Возвратясь к керосинке, она сама себе на разные лады
повторяла фамилию «Чонкин» и в сомнении качала седой своей головой.
Чтобы как-то нейтрализовать зловещие слухи, местная газета
«Большевистские темпы» в разделе «Занимательная информация» поместила ряд
любопытных сведений. Было рассказано, например, о тритоне, пролежавшем пять
тысяч лет в замороженном виде и ожившем после того, как его отогрели; о том,
что некий народный умелец, слесарь из города Чебоксары, выцарапал на пшеничном
зерне полный текст статьи Горького «С кем вы, мастера культуры?» Но поскольку
слухи продолжали распространяться, газета, стремясь направить умы по иному
руслу, открыла на своих страницах дискуссию: «Правила хорошего тона – нужны ли
они?» В статье под таким заголовком лектор райкома Неужелев писал, что
всемирно-историческая победа Октябрьской революции принесла народам нашей
необъятной страны не только освобождение от власти капиталистов и помещиков, но
и отвергла прежние нормы морали и нравственности, заменив их новыми,
отражающими коренные перемены, происшедшие в общественных отношениях. Новые
нормы прежде всего отличаются четким классовым подходом. Общество победившего
социализма, писал лектор, не приемлет буржуазные правила хорошего тона, в
которых проявились принципы господства одних людей над другими. Навсегда
исчезли из обращения слова «господин», «милостивый государь», «слуга покорный»

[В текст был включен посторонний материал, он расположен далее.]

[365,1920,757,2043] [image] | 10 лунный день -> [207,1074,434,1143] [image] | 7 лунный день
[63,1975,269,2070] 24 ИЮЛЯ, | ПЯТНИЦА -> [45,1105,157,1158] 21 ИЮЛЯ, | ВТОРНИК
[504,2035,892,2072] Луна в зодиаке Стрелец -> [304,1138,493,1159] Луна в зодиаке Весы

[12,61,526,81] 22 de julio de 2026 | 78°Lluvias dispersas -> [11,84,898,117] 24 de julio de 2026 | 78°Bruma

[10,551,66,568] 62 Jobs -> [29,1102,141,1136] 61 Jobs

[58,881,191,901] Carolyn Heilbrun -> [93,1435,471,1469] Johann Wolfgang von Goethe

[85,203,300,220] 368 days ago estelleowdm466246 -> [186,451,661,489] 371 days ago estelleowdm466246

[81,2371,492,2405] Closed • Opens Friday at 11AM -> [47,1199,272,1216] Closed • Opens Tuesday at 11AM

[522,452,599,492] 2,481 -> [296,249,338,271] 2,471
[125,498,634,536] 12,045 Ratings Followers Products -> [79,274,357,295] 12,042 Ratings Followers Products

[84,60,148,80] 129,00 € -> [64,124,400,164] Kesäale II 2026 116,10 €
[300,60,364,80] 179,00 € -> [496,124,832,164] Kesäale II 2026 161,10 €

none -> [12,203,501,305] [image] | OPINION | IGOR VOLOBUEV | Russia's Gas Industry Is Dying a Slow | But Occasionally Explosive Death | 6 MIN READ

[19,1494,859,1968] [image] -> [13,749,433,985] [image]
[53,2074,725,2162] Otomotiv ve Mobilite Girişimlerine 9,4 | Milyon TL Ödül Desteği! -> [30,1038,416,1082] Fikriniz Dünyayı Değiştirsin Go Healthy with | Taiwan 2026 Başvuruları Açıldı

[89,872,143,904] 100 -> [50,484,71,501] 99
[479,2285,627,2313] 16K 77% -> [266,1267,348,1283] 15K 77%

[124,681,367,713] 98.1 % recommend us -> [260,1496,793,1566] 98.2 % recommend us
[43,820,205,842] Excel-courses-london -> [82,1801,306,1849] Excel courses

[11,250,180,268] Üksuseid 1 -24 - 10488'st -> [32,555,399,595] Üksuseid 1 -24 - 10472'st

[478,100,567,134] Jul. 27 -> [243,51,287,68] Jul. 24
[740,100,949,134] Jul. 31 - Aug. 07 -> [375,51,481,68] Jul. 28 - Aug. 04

и прочие. Слово «товарищ», с которым мы обращаемся друг к другу,
свидетельствует не только о равенстве между собой различных групп населения, но
и о равенстве мужчин и женщин. Вместе с тем мы отвергаем и проявления нигилизма
в области отношений трудящихся между собой. Неужелев утверждал, что, несмотря
на новые принципы, некоторые традиционные нормы поведения должны быть сохранены
и в нашем социалистическом общежитии. Например, в общественном транспорте
(которого, к слову сказать, в Долгове отродясь не бывало) необходимо уступать
место инвалидам, людям преклонного возраста, беременным женщинам и женщинам с
детьми. Мужчина должен первым здороваться с женщиной, но не подавать первым
руку, пропускать женщину вперед и снимать головной убор, находясь в помещении.
Конечно, не обязательно целовать дамам ручки, но проявлять внимание и чуткость
к товарищам по производству и просто к соседям – необходимо. В связи с этим
совершенно нетерпимы такие пережитки прошлого, как взаимная грубость или
нецензурная брань. Недопустимо также играть на музыкальных инструментах после
двадцати трех часов. Приведя ряд отрицательных примеров, автор заканчивал
статью мыслью, что взаимная вежливость является основой хорошего настроения, от
которого в конечном счете зависит производительность нашего труда. А поскольку
от нашей работы в тылу зависит победа на фронте, решающий вывод напрашивается
сам собой.
На некоторых статья произвела сильное впечатление.